Records drawn from a dataset
• • • • • • •

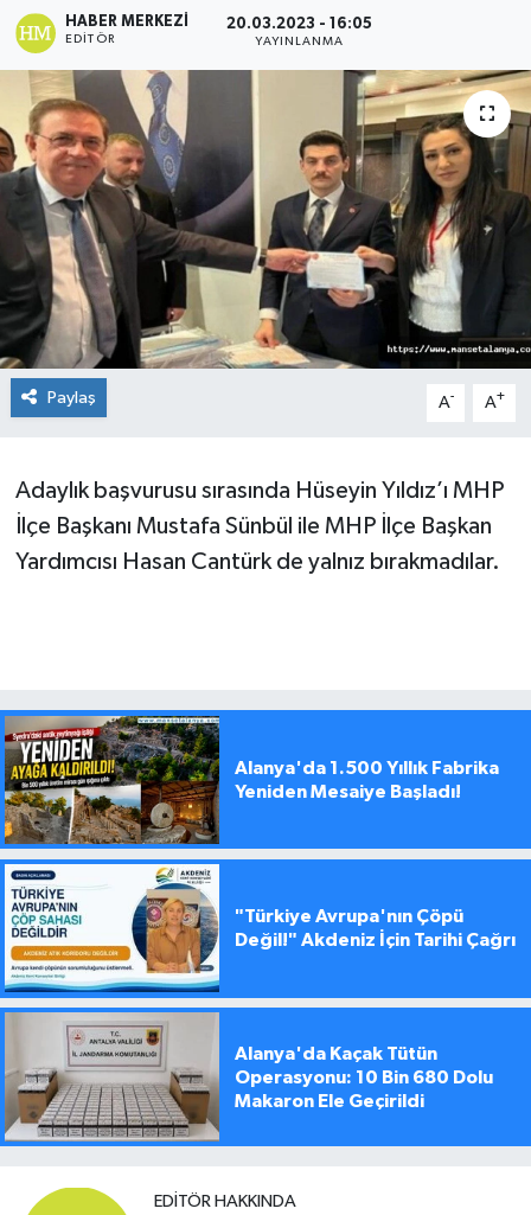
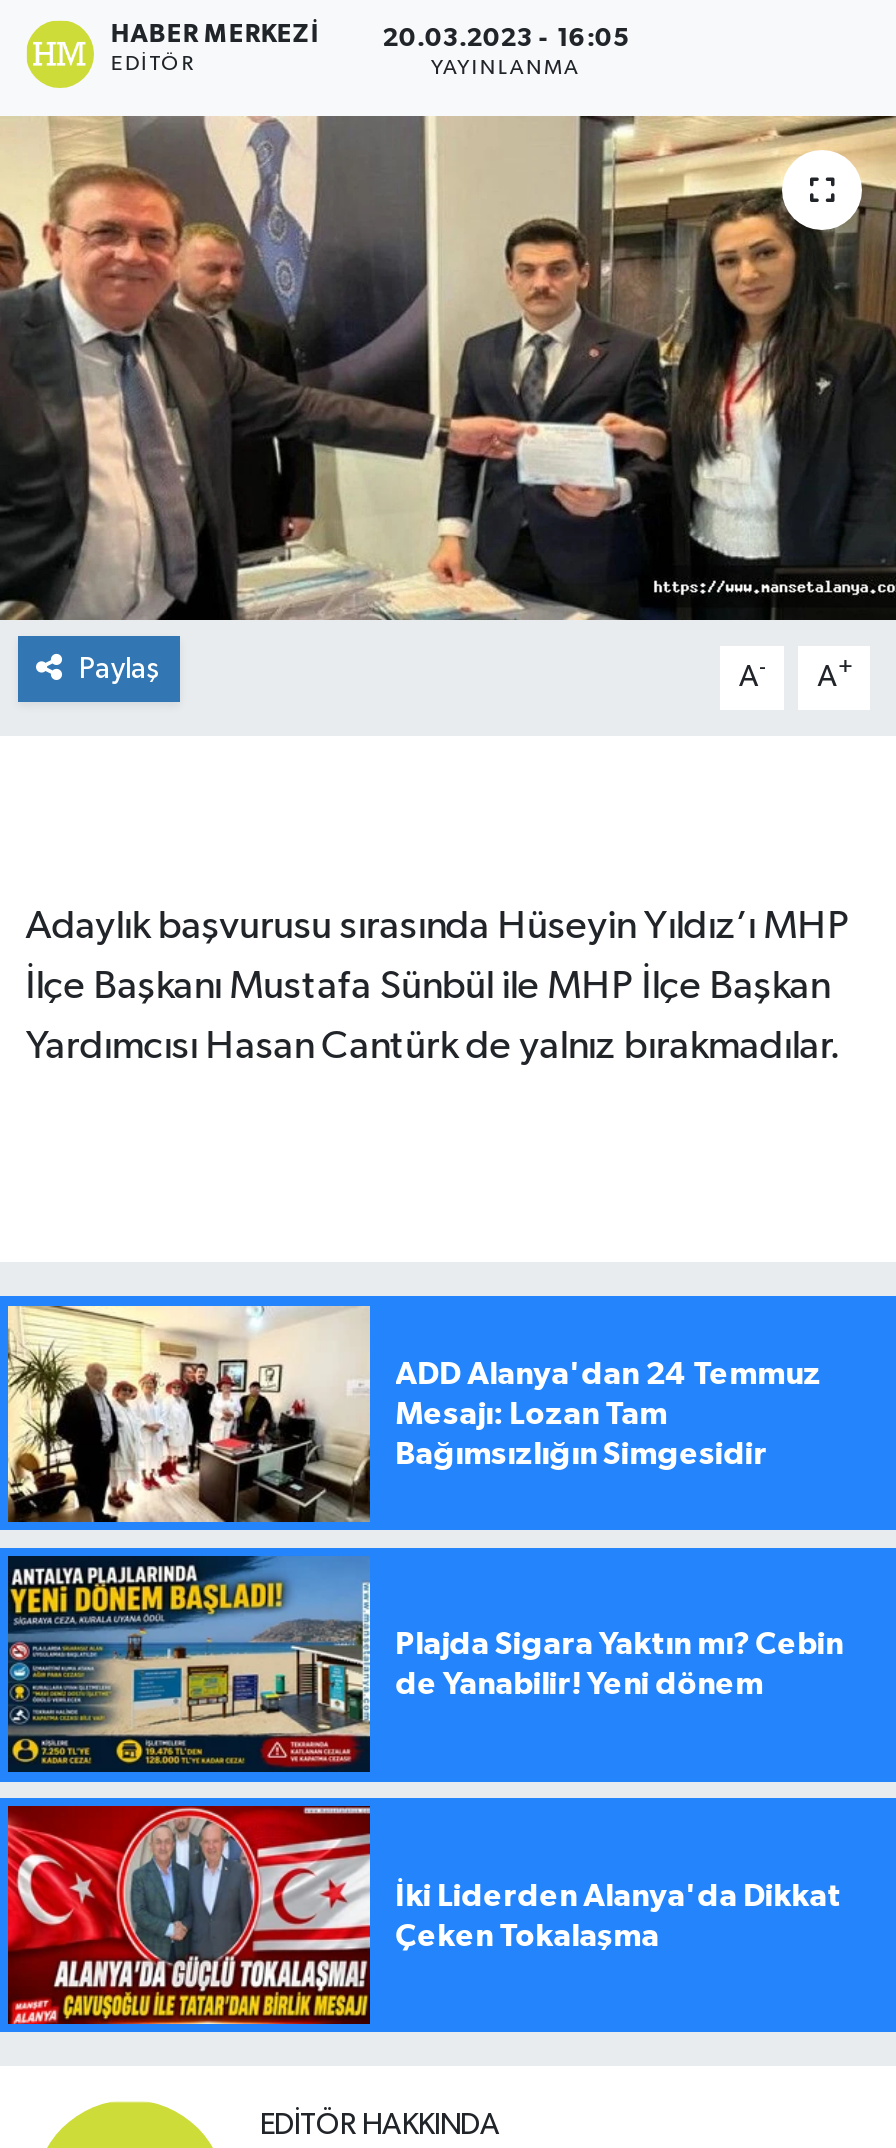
[4,715,499,845] [image] | Alanya'da 1.500 Yıllık Fabrika | Yeniden Mesaiye Başladı! -> [6,1304,821,1524] [image] | ADD Alanya'dan 24 Temmuz | Mesajı: Lozan Tam | Bağımsızlığın Simgesidir
[4,863,515,992] [image] | "Türkiye Avrupa'nın Çöpü | Değil!" Akdeniz İçin Tarihi Çağrı -> [6,1554,843,1772] [image] | Plajda Sigara Yaktın mı? Cebin | de Yanabilir! Yeni dönem
[4,1011,493,1143] [image] | Alanya'da Kaçak Tütün | Operasyonu: 10 Bin 680 Dolu | Makaron Ele Geçirildi -> [6,1804,841,2026] [image] | İki Liderden Alanya'da Dikkat | Çeken Tokalaşma

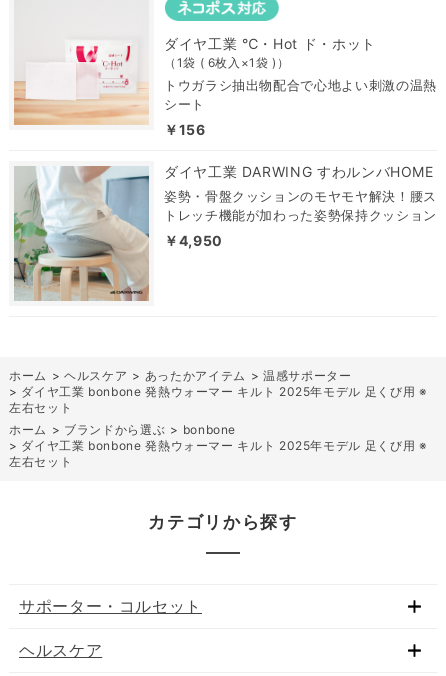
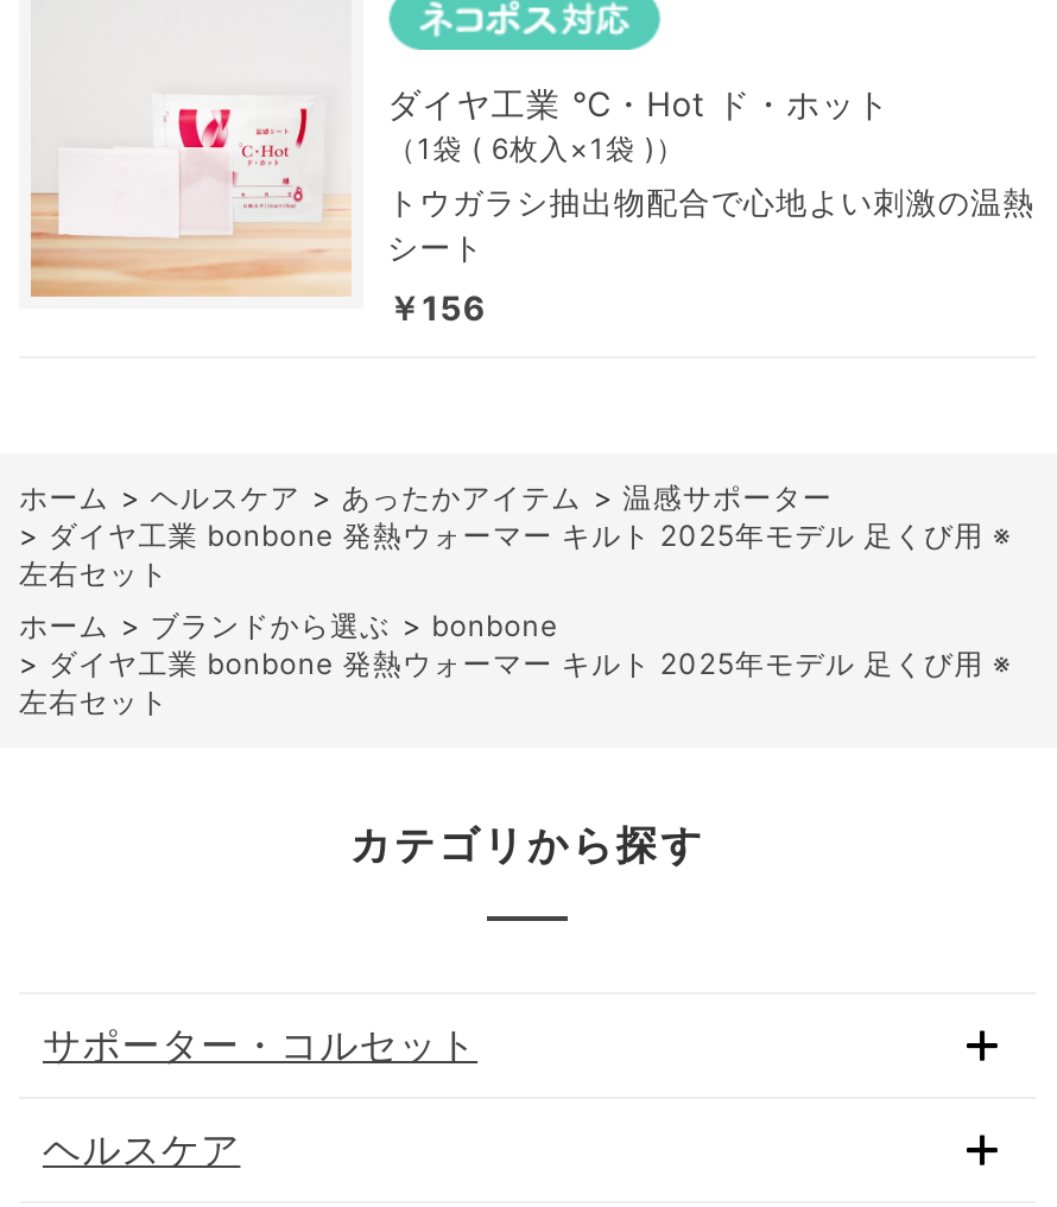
[13,163,437,302] [image] | ダイヤ工業 DARWING すわルンバHOME | 姿勢・骨盤クッションのモヤモヤ解決！腰ス | トレッチ機能が加わった姿勢保持クッション | ￥4,950 -> none

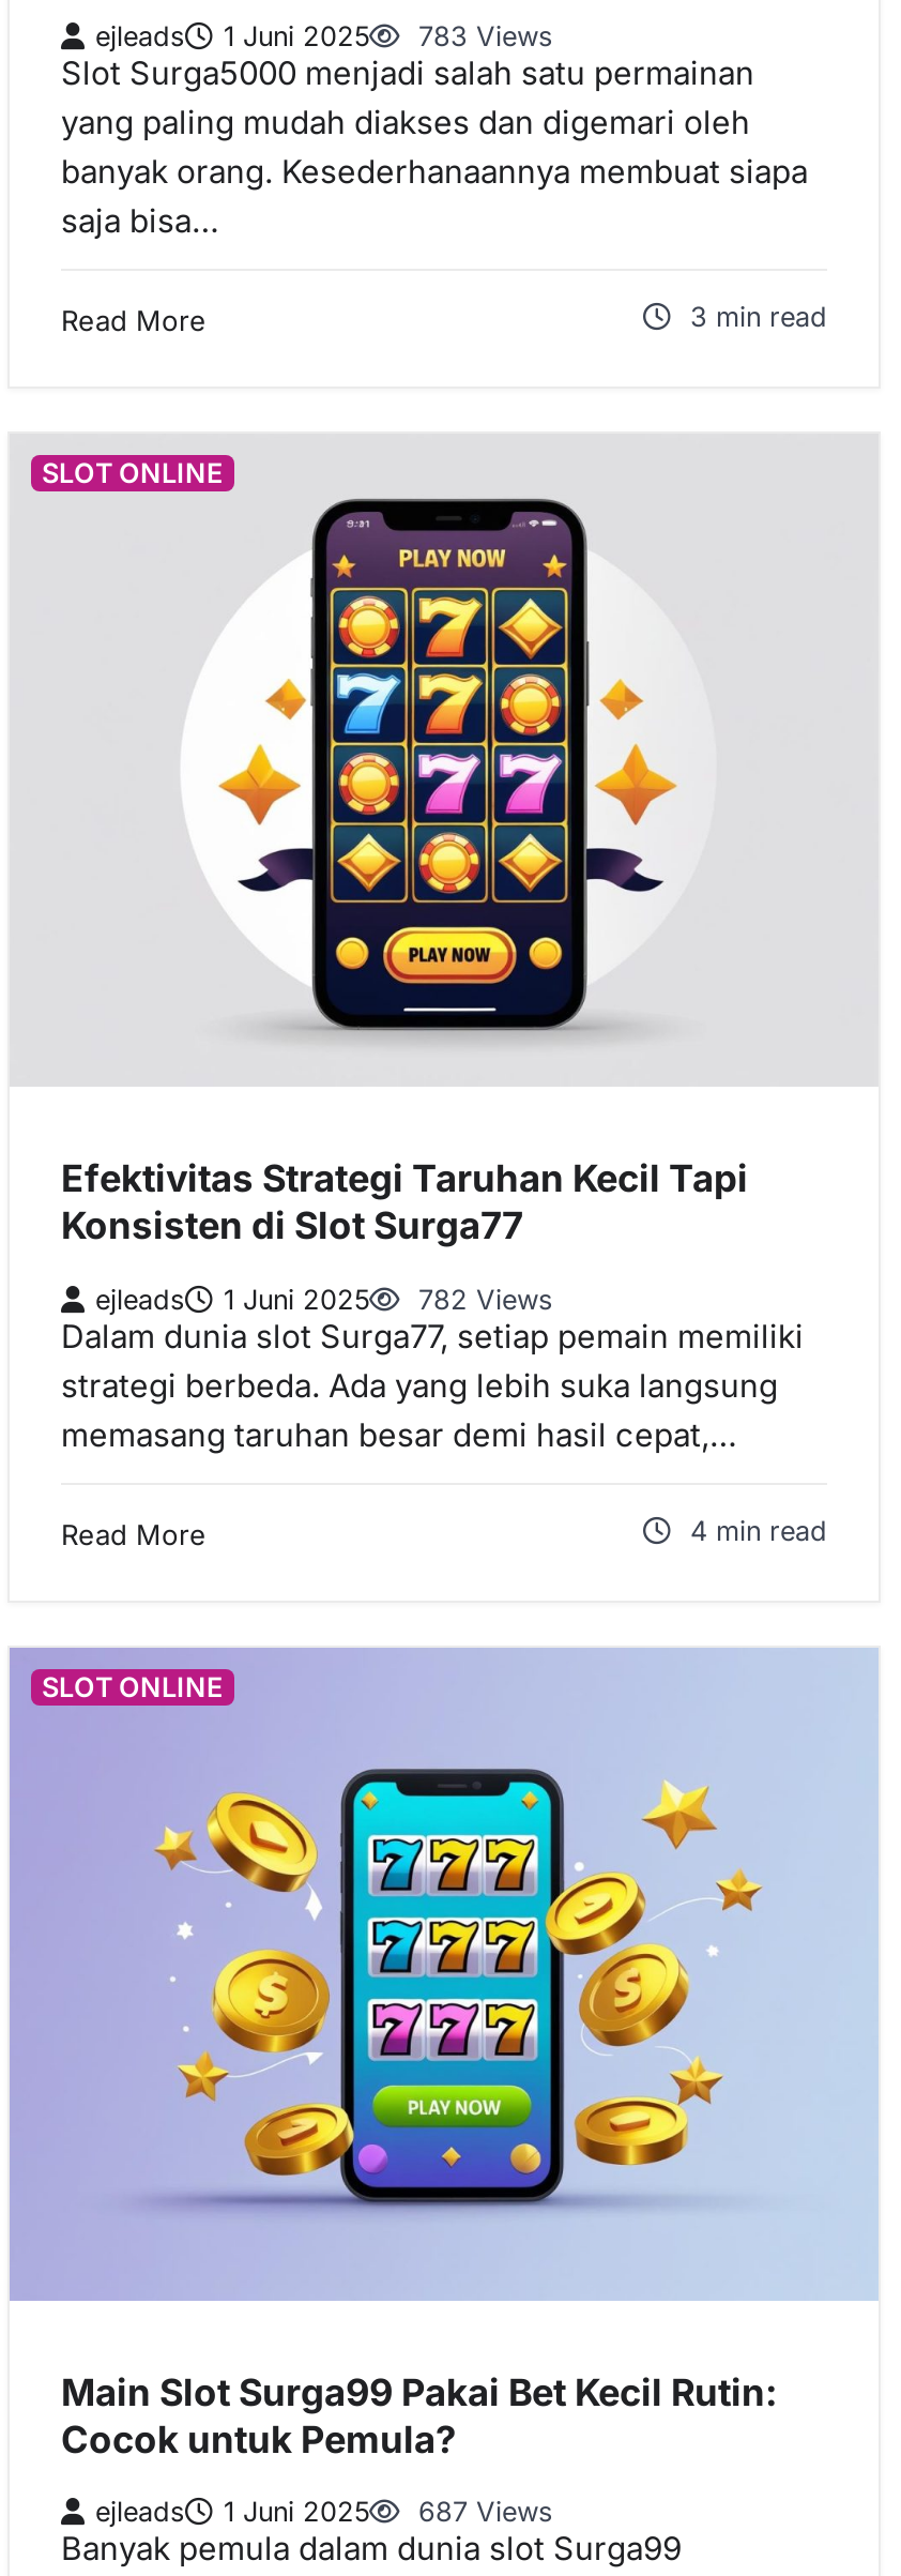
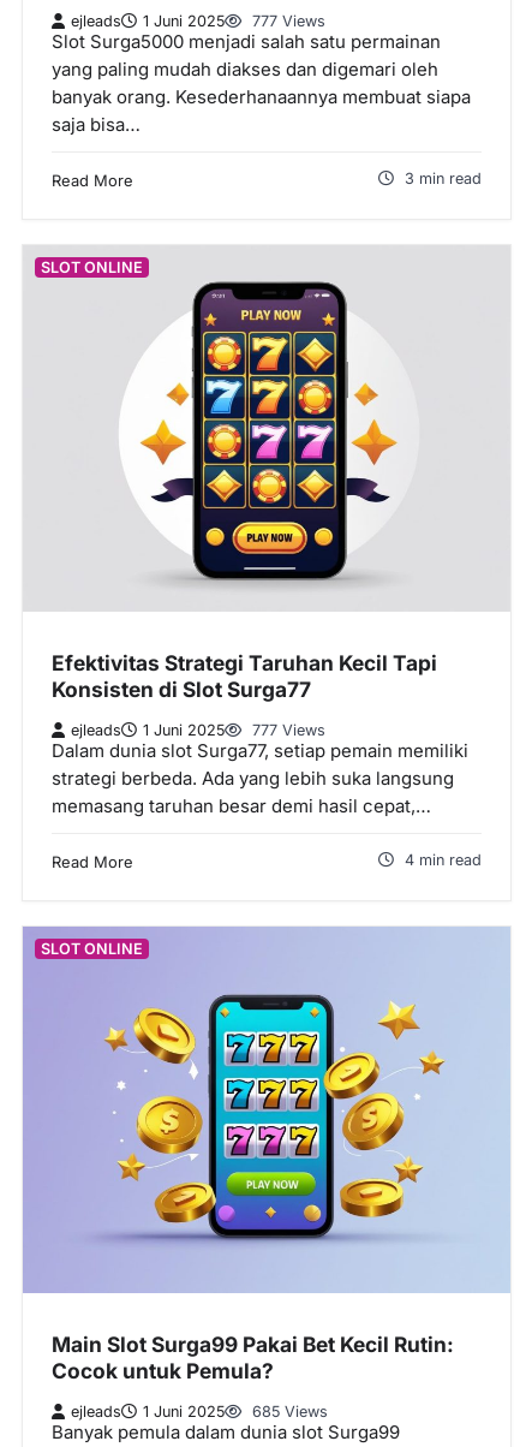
[95,20,553,52] ejleads 1 Juni 2025 783 Views -> [71,12,325,30] ejleads 1 Juni 2025 777 Views
[95,1283,553,1315] ejleads 1 Juni 2025 782 Views -> [71,721,325,739] ejleads 1 Juni 2025 777 Views
[95,2497,553,2529] ejleads 1 Juni 2025 687 Views -> [71,1403,328,1421] ejleads 1 Juni 2025 685 Views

• • • • • • •

Both the line containing "[4,863,515,992] [image] |" and the line containing "[4,1011,493,1143] [image] |" belong in the answer. Print them and every line above that falls between them exactly, and no others.

* Reply *
[4,863,515,992] [image] | "Türkiye Avrupa'nın Çöpü | Değil!" Akdeniz İçin Tarihi Çağrı -> [6,1554,843,1772] [image] | Plajda Sigara Yaktın mı? Cebin | de Yanabilir! Yeni dönem
[4,1011,493,1143] [image] | Alanya'da Kaçak Tütün | Operasyonu: 10 Bin 680 Dolu | Makaron Ele Geçirildi -> [6,1804,841,2026] [image] | İki Liderden Alanya'da Dikkat | Çeken Tokalaşma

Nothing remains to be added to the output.